The entries that follow should come back exactly, with no pictures among them.

_ _ _

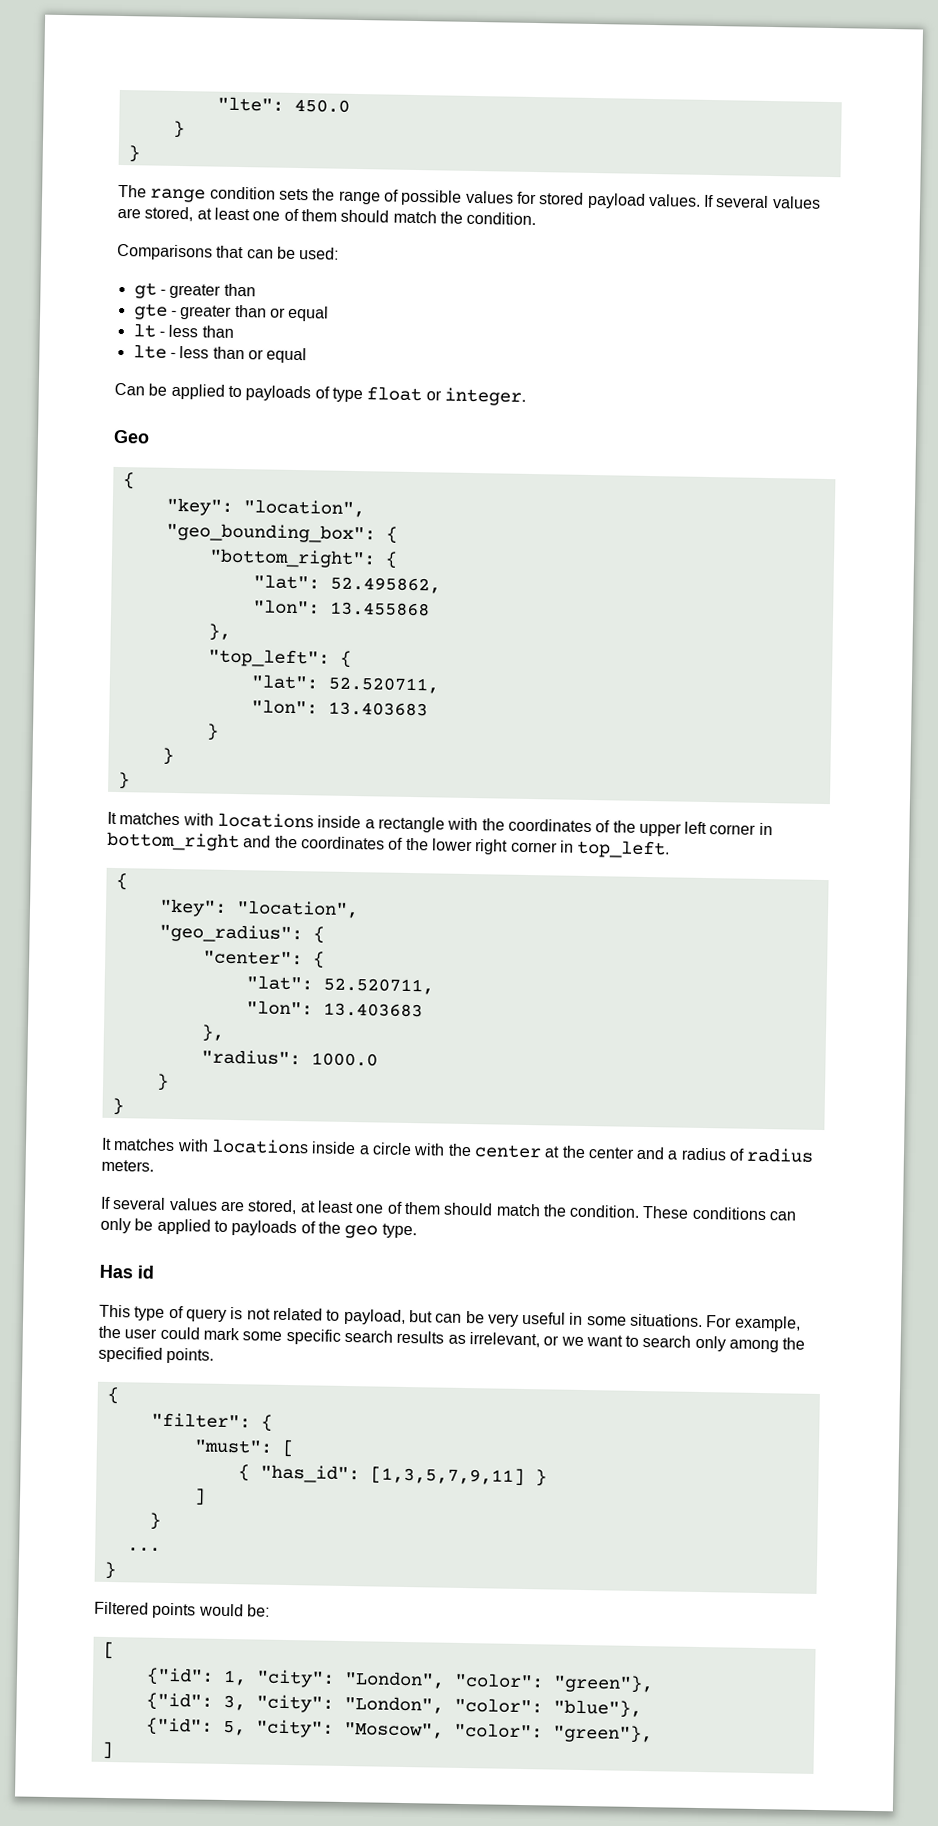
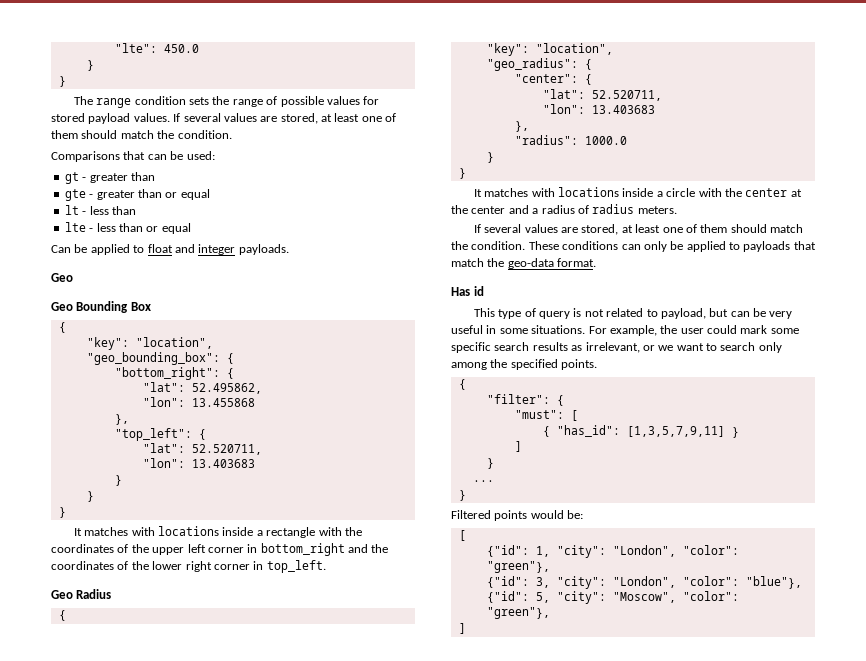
[245,385,526,406] [113,429,150,444] payloads of type float or integer. // Geo -> [147,244,289,255] [51,273,73,282] [51,301,151,313] float and integer payloads. // Geo // Geo Bounding Box
(671, 849) none -> [51,589,112,599] // Geo Radius
[300,1221,417,1239] of the geo type. -> [793,241,816,250] [451,258,597,269] that match the geo-data format.

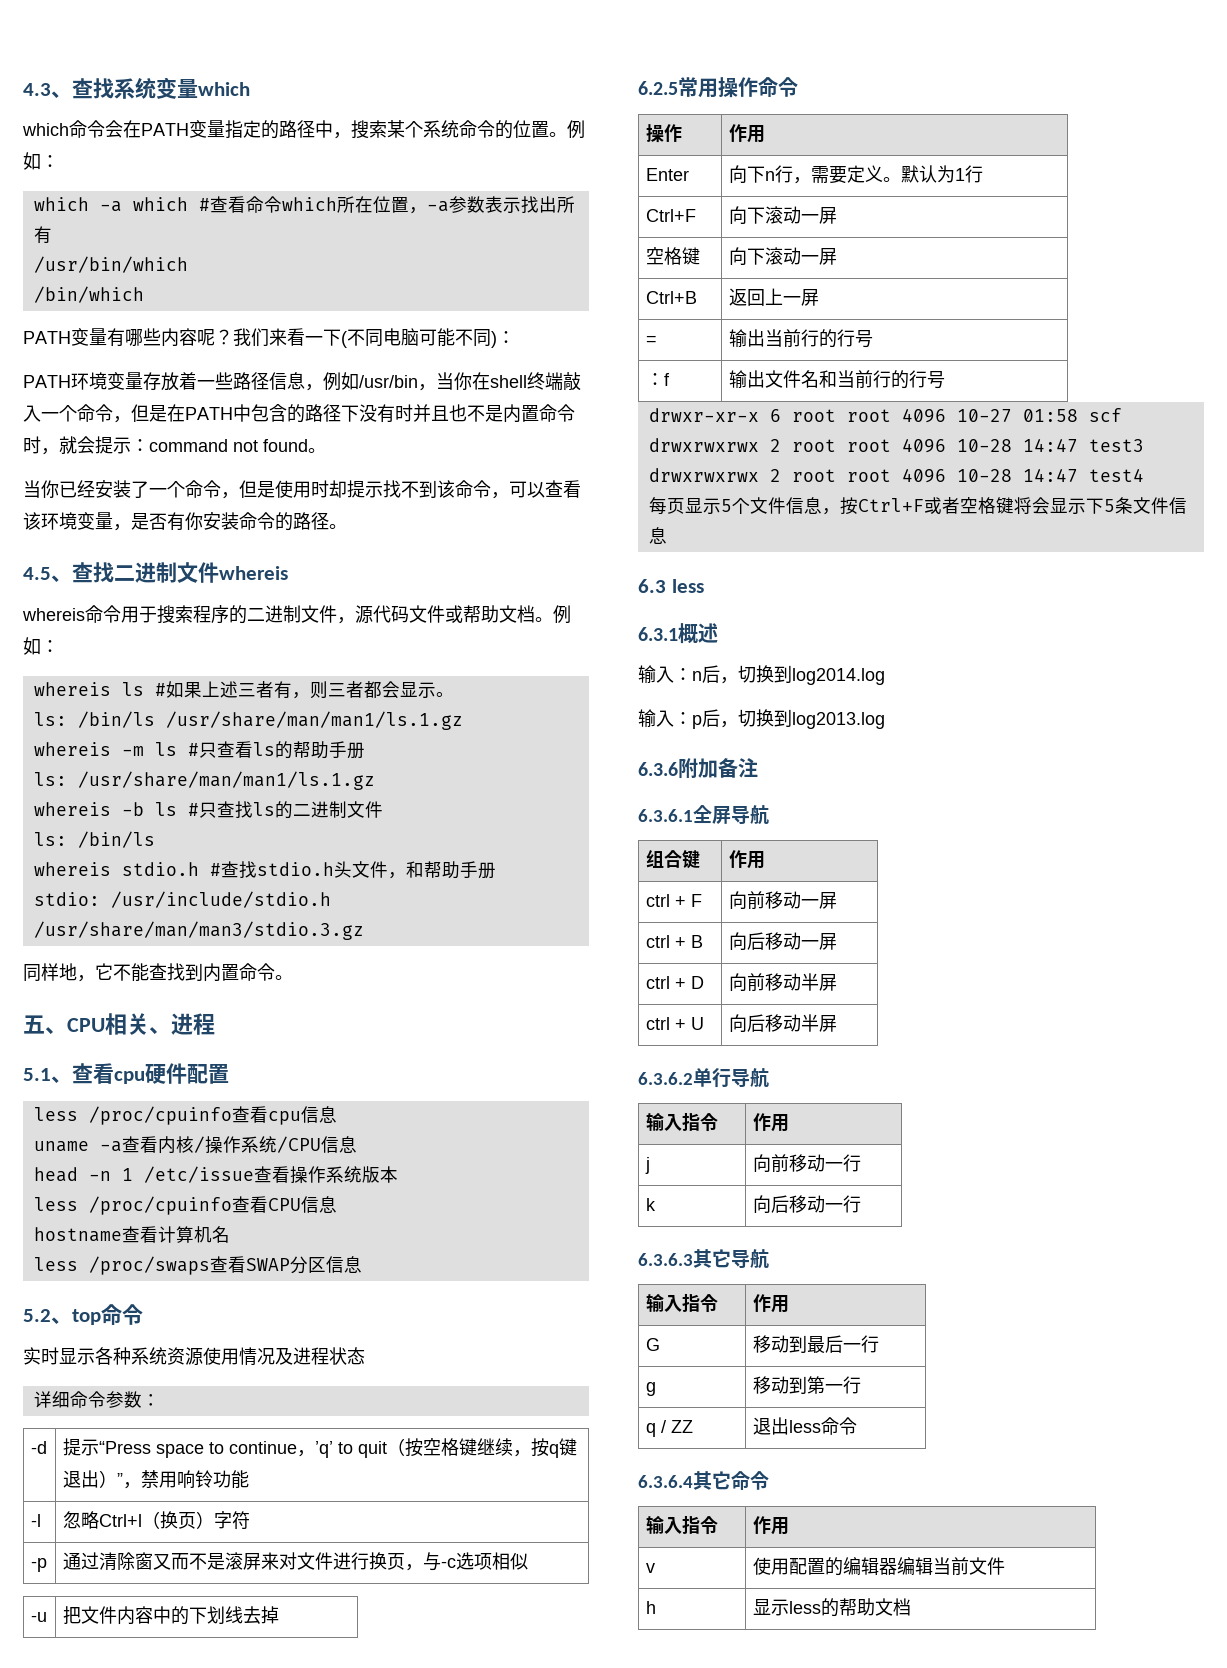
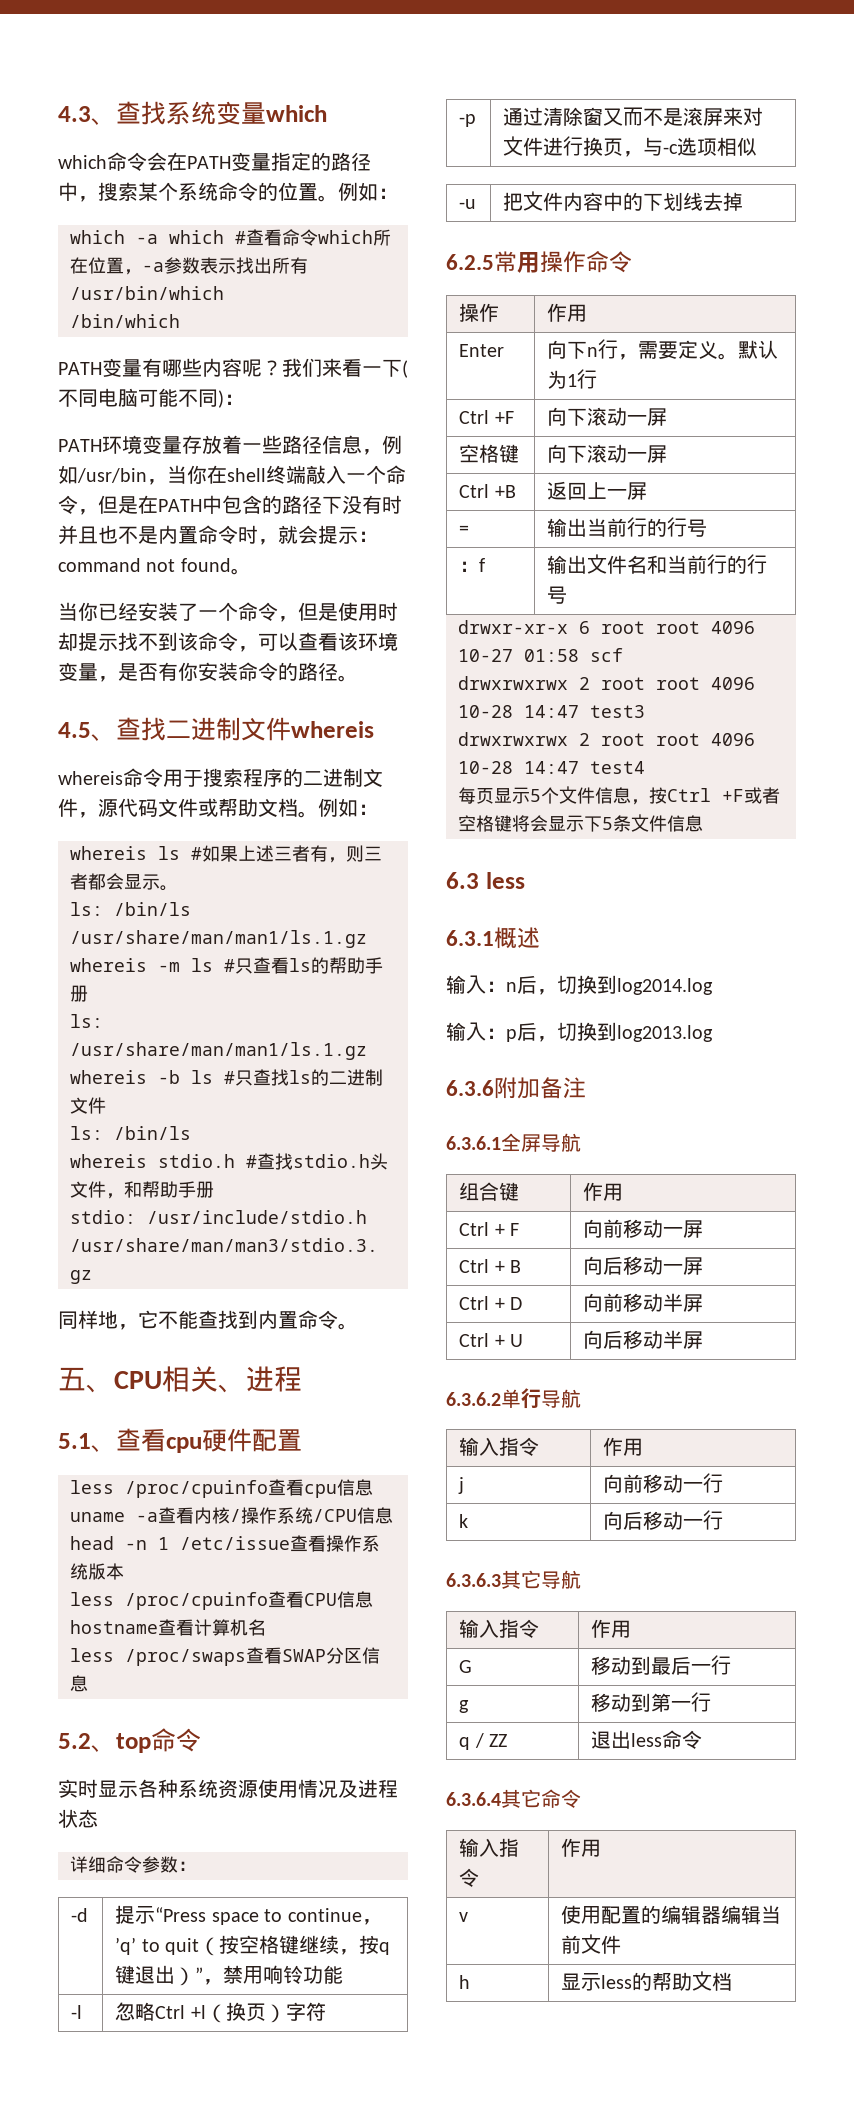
[98,1514,142,1527] Ctrl+l -> [155,2005,206,2019] Ctrl +l
[645,209,696,222] Ctrl+F -> [459,410,514,424] Ctrl +F
[645,291,697,304] Ctrl+B -> [459,484,516,498] Ctrl +B
[857,498,924,512] Ctrl+F -> [667,788,744,802] Ctrl +F
[645,894,670,907] ctrl -> [459,1222,490,1236] Ctrl
[645,935,670,948] ctrl -> [459,1259,490,1273] Ctrl
[645,976,670,989] ctrl -> [459,1296,490,1310] Ctrl
[645,1017,670,1030] ctrl -> [459,1333,490,1347] Ctrl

_ _ _

■ Task output ■
[245,385,526,406] [113,429,150,444] payloads of type float or integer. // Geo -> [147,244,289,255] [51,273,73,282] [51,301,151,313] float and integer payloads. // Geo // Geo Bounding Box
(671, 849) none -> [51,589,112,599] // Geo Radius
[300,1221,417,1239] of the geo type. -> [793,241,816,250] [451,258,597,269] that match the geo-data format.

[98,1514,142,1527] Ctrl+l -> [155,2005,206,2019] Ctrl +l
[645,209,696,222] Ctrl+F -> [459,410,514,424] Ctrl +F
[645,291,697,304] Ctrl+B -> [459,484,516,498] Ctrl +B
[857,498,924,512] Ctrl+F -> [667,788,744,802] Ctrl +F
[645,894,670,907] ctrl -> [459,1222,490,1236] Ctrl
[645,935,670,948] ctrl -> [459,1259,490,1273] Ctrl
[645,976,670,989] ctrl -> [459,1296,490,1310] Ctrl
[645,1017,670,1030] ctrl -> [459,1333,490,1347] Ctrl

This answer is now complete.